The records:
- Opening Delimiter -

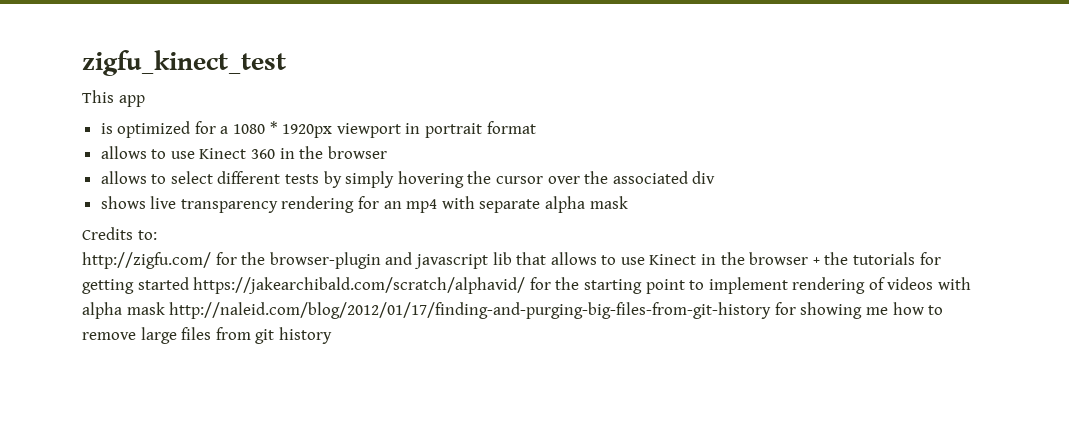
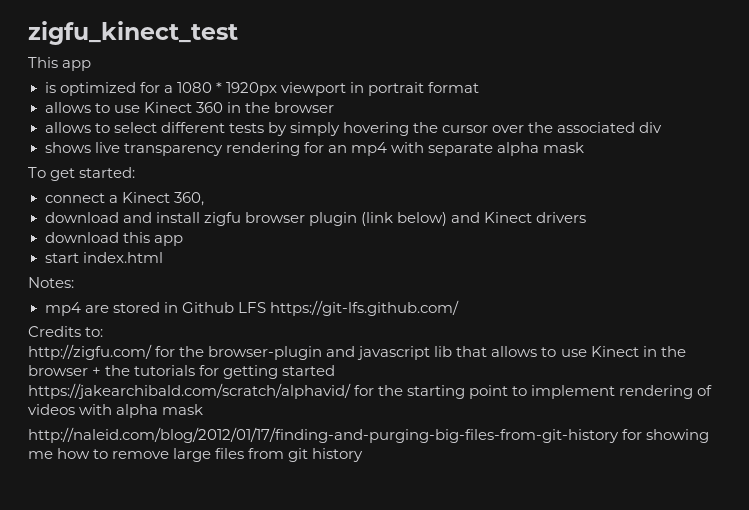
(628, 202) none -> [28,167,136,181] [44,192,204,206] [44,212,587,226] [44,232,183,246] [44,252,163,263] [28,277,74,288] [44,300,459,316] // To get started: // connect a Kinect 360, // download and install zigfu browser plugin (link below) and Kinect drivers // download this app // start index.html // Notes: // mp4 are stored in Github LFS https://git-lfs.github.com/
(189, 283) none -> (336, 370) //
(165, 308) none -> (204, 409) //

- Closing Delimiter -
- Opening Delimiter -

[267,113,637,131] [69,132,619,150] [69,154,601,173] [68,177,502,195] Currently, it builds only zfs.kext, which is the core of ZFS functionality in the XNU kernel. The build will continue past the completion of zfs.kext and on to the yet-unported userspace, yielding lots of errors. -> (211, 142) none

- Closing Delimiter -
- Opening Delimiter -

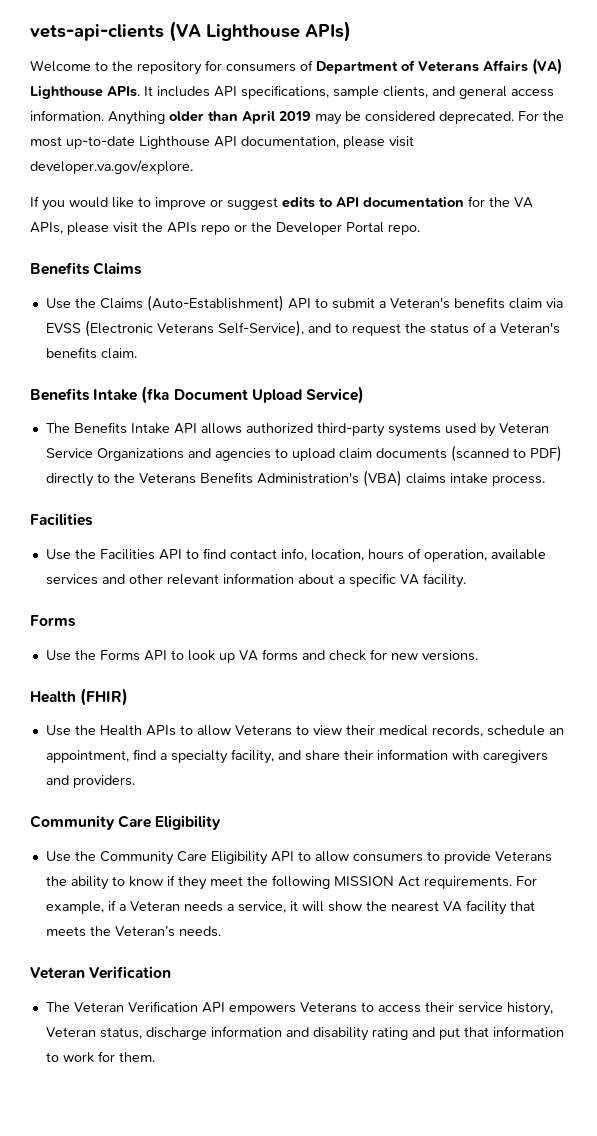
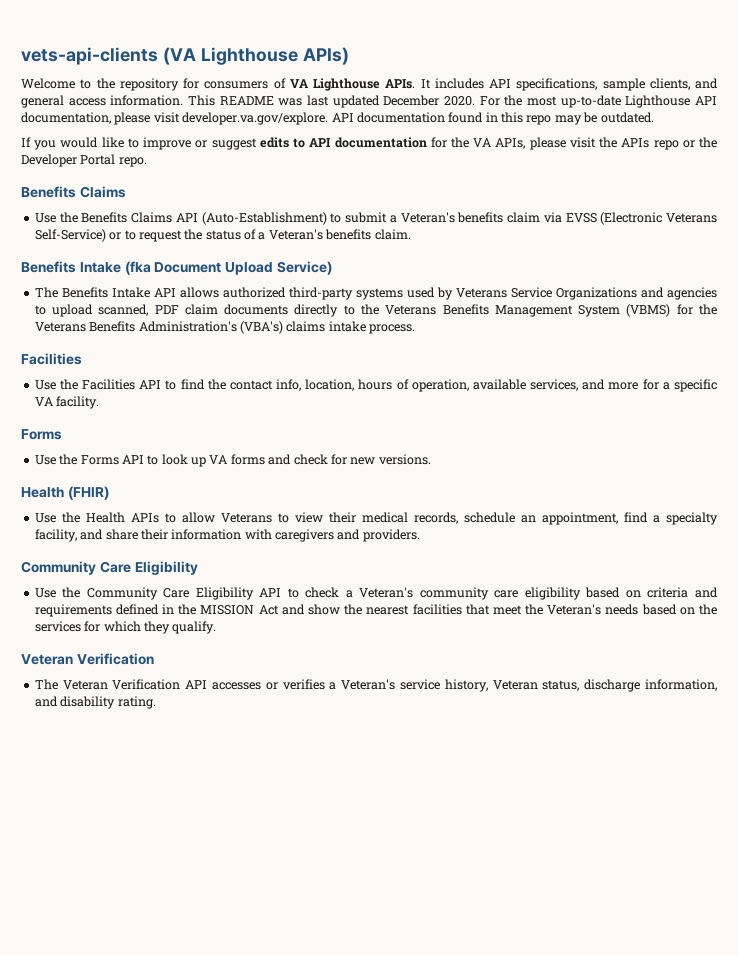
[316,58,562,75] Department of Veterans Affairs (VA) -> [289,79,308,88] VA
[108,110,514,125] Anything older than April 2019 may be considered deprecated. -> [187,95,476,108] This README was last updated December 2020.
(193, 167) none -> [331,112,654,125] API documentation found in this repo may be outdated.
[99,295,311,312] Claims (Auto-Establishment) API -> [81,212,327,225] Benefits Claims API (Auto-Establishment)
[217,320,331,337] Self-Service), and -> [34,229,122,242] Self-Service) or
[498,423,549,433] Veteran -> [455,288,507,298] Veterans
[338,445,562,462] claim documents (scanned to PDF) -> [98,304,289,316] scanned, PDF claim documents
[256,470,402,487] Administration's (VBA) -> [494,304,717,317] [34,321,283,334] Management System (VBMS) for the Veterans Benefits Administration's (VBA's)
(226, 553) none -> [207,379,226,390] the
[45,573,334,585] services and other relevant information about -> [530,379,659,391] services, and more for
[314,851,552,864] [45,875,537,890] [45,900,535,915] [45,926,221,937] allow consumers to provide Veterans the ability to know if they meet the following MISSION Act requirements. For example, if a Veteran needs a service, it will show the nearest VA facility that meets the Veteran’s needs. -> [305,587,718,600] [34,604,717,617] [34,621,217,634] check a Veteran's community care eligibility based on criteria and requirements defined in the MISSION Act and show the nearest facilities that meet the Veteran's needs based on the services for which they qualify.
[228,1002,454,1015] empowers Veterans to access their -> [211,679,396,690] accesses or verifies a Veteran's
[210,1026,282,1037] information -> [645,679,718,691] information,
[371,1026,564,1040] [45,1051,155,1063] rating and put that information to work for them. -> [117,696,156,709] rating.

- Closing Delimiter -

Goal of the exercise:
Print, from the entries above, the line with "[256,470,402,487] Administration's (VBA)", the line with "[371,1026,564,1040] [45,1051,155,1063] rating" and all lines between them, exactly and with nothing else.

Solution to the exercise:
[256,470,402,487] Administration's (VBA) -> [494,304,717,317] [34,321,283,334] Management System (VBMS) for the Veterans Benefits Administration's (VBA's)
(226, 553) none -> [207,379,226,390] the
[45,573,334,585] services and other relevant information about -> [530,379,659,391] services, and more for
[314,851,552,864] [45,875,537,890] [45,900,535,915] [45,926,221,937] allow consumers to provide Veterans the ability to know if they meet the following MISSION Act requirements. For example, if a Veteran needs a service, it will show the nearest VA facility that meets the Veteran’s needs. -> [305,587,718,600] [34,604,717,617] [34,621,217,634] check a Veteran's community care eligibility based on criteria and requirements defined in the MISSION Act and show the nearest facilities that meet the Veteran's needs based on the services for which they qualify.
[228,1002,454,1015] empowers Veterans to access their -> [211,679,396,690] accesses or verifies a Veteran's
[210,1026,282,1037] information -> [645,679,718,691] information,
[371,1026,564,1040] [45,1051,155,1063] rating and put that information to work for them. -> [117,696,156,709] rating.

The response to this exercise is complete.